Musique électroacoustique latino-américaine

Jorge Antunes, Canto do Pedreiro, 1968
(Brésil)



Durée de l'enregistrement : 4 min 10 s.
Instruments : Bande
Réalisé à : Studio de recherche chromo-musicale, Institut Villa-Lobos. Rio de Janeiro, Brésil.

Autres ressources disponibles :
- Biographie de Jorge Antunes
- Compositions par Jorge Antunes

À propos de cette composition :

[Traduction française non disponible]
The work was produced in the Antunes Chromo-Musical Research Studio in the Villa Lobos Institute, Rio de Janeiro, in 1968. The motivation had been determined by the satisfactory results that the composer, in his opinion, had achieved with the worl Canto Selvagem, in 1967. The idea to compose a series of "Cantos" was suggested. After Canto do Pedreiro would come Canto do Ferreiro, which remained only in projection, in the from of graphic annotations.
The work Canto do Pedreiro was composed as a commission by Professor Dulce Leal de Souza, in order to illustrate her lecture Music and Poetry. The public speaker was studying the use of poetry in erudite contemporary music and was interested in studying a recent work, within the new electroacoustic movement (called at the time, electronic music).
Thus, also a poet, Antunes released his poem entitlled Canto do Pedreiro:

Pedra - penedo / pedra - pedreiro / quebra rochedo / bate ligeiro / pedreiro pedrento / com biofobia /da vida / do filho / da pedotrofia. / filho - fome / fome - filho / pedreiro que vive / espera ser livre.

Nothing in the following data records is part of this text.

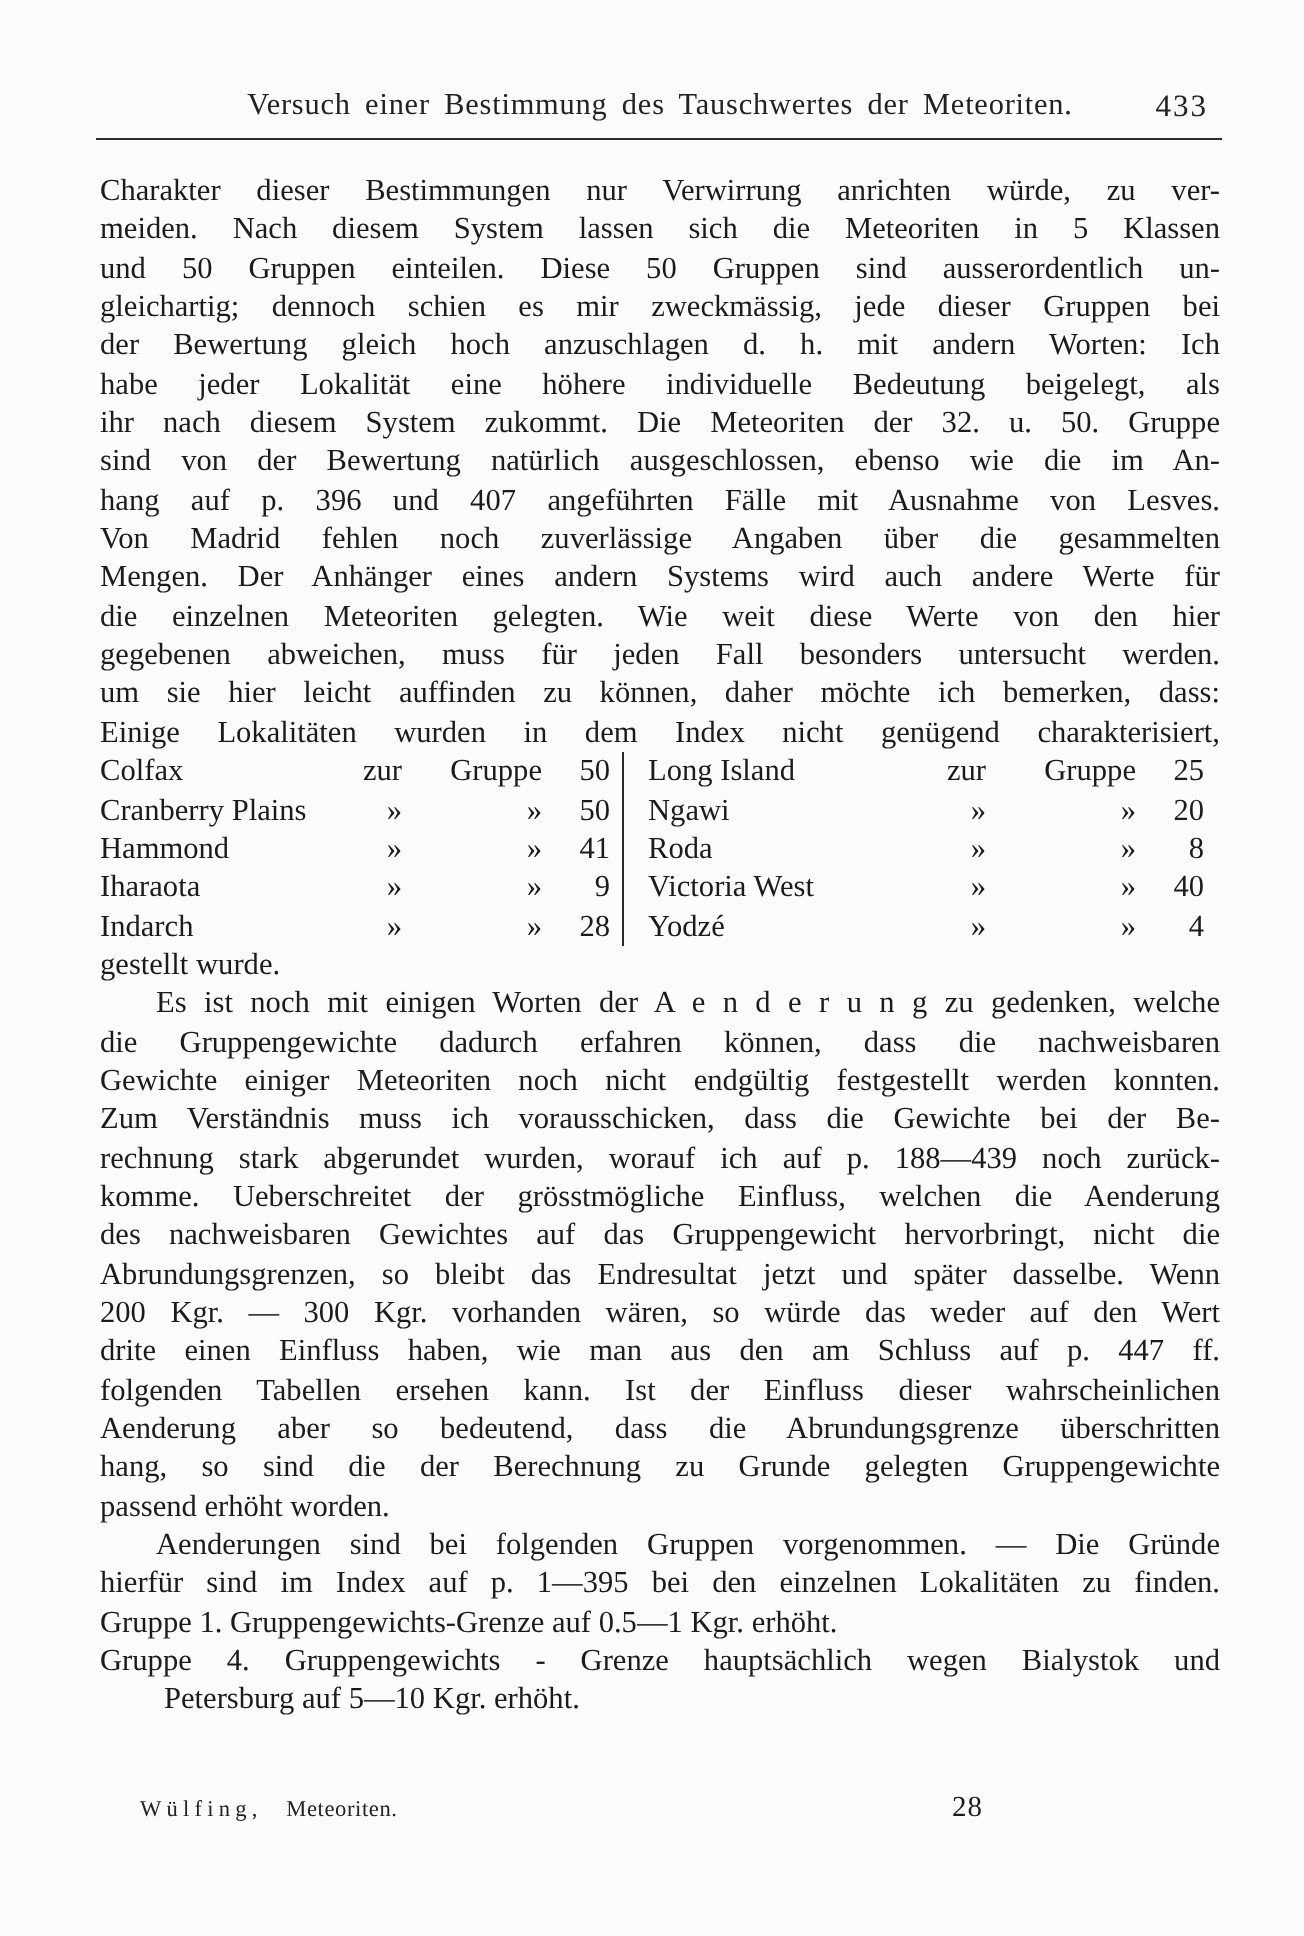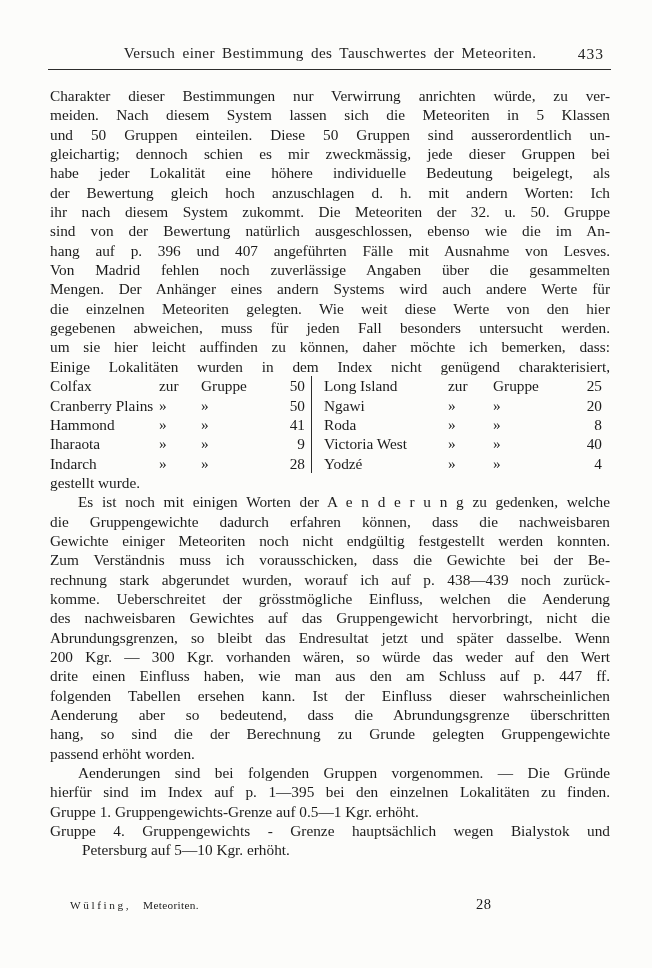--- a/index.html
+++ b/index.html
@@ -106,8 +106,8 @@
         <div class="line">meiden.  Nach diesem System lassen sich die Meteoriten in 5 Klassen</div>
         <div class="line">und 50 Gruppen einteilen.  Diese 50 Gruppen sind ausserordentlich un-</div>
         <div class="line">gleichartig; dennoch schien es mir zweckmässig, jede dieser Gruppen bei</div>
+        <div class="line">der Bewertung gleich hoch anzuschlagen d. h. mit andern Worten: Ich</div>
         <div class="line">habe jeder Lokalität eine höhere individuelle Bedeutung beigelegt, als</div>
-        <div class="line">der Bewertung gleich hoch anzuschlagen d. h. mit andern Worten: Ich</div>
         <div class="line">ihr nach diesem System zukommt.  Die Meteoriten der 32. u. 50. Gruppe</div>
         <div class="line">sind von der Bewertung natürlich ausgeschlossen, ebenso wie die im An-</div>
         <div class="line">hang auf p. 396 und 407 angeführten Fälle mit Ausnahme von Lesves.</div>

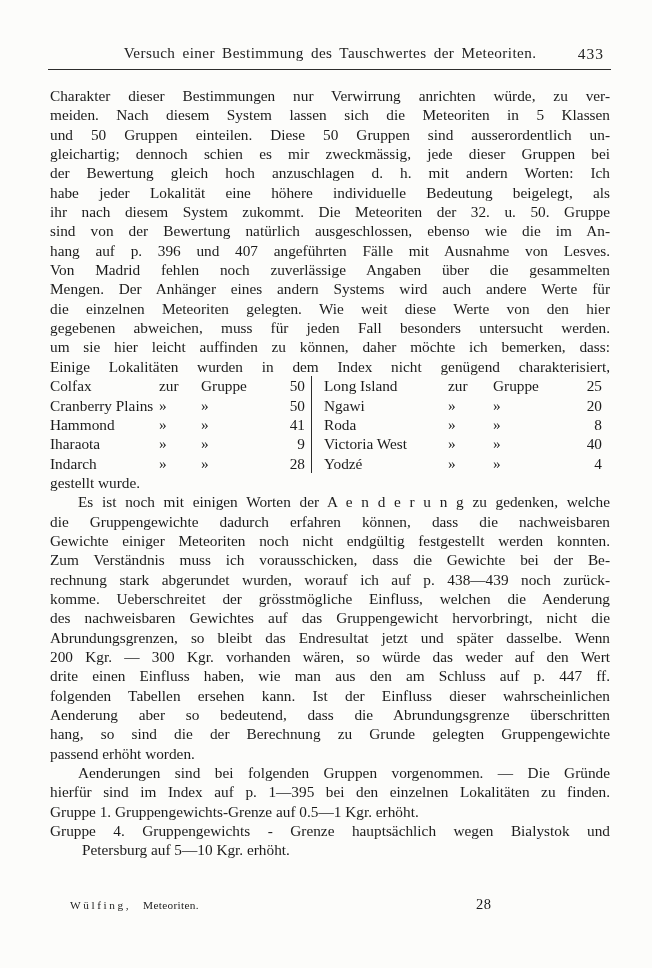--- a/index.html
+++ b/index.html
@@ -68,7 +68,7 @@
   .loc-col.left  .loc-row { grid-template-columns: 1fr 42px 70px 40px; }
   .loc-col.right .loc-row { grid-template-columns: 1fr 45px 75px 42px; }
   .loc-name  { text-align: left; }
-  .loc-c1, .loc-c2 { text-align: left; }
+  .loc-c1, .loc-c2 { text-align: right; }
   .loc-val   { text-align: right; padding-right: 6px; }
   .loc-col.right .loc-val { padding-right: 8px; }
   

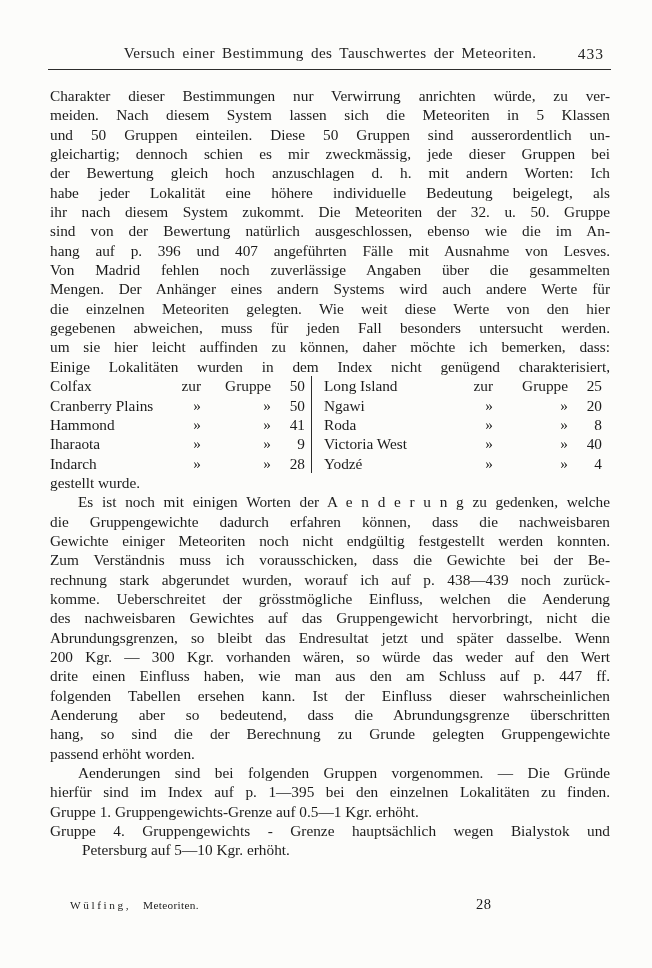--- a/index.html
+++ b/index.html
@@ -192,7 +192,7 @@
         <div class="line">die Gruppengewichte dadurch erfahren können, dass die nachweisbaren</div>
         <div class="line">Gewichte einiger Meteoriten noch nicht endgültig festgestellt werden konnten.</div>
         <div class="line">Zum Verständnis muss ich vorausschicken, dass die Gewichte bei der Be-</div>
-        <div class="line">rechnung stark abgerundet wurden, worauf ich auf p. 438—439 noch zurück-</div>
+        <div class="line">rechnung stark abgerundet wurden, worauf ich auf p. 188—439 noch zurück-</div>
         <div class="line">komme.  Ueberschreitet der grösstmögliche Einfluss, welchen die Aenderung</div>
         <div class="line">des nachweisbaren Gewichtes auf das Gruppengewicht hervorbringt, nicht die</div>
         <div class="line">Abrundungsgrenzen, so bleibt das Endresultat jetzt und später dasselbe. Wenn</div>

The theremin that Antunes built in 1967 is one of the sound sources used in the work. Besides using this instrument, Antunes' repertoire included his old generators, closed-loop tapes, glissandos with reverberation and echo effects produced by feedback in the recording heads of the Revox.
The poem was divided, shredded. Then the electronic sounds conversed with the disintegration and kaleidoscopic use of the syllables: pé, dô, bra, a rô, drape, dreiro, che.... At the end the spoken texts were reversed, by inverting the tape in the recorder. The work would terminate with a type of Stretto that dramatically accumulated the colossal sound material in the finale.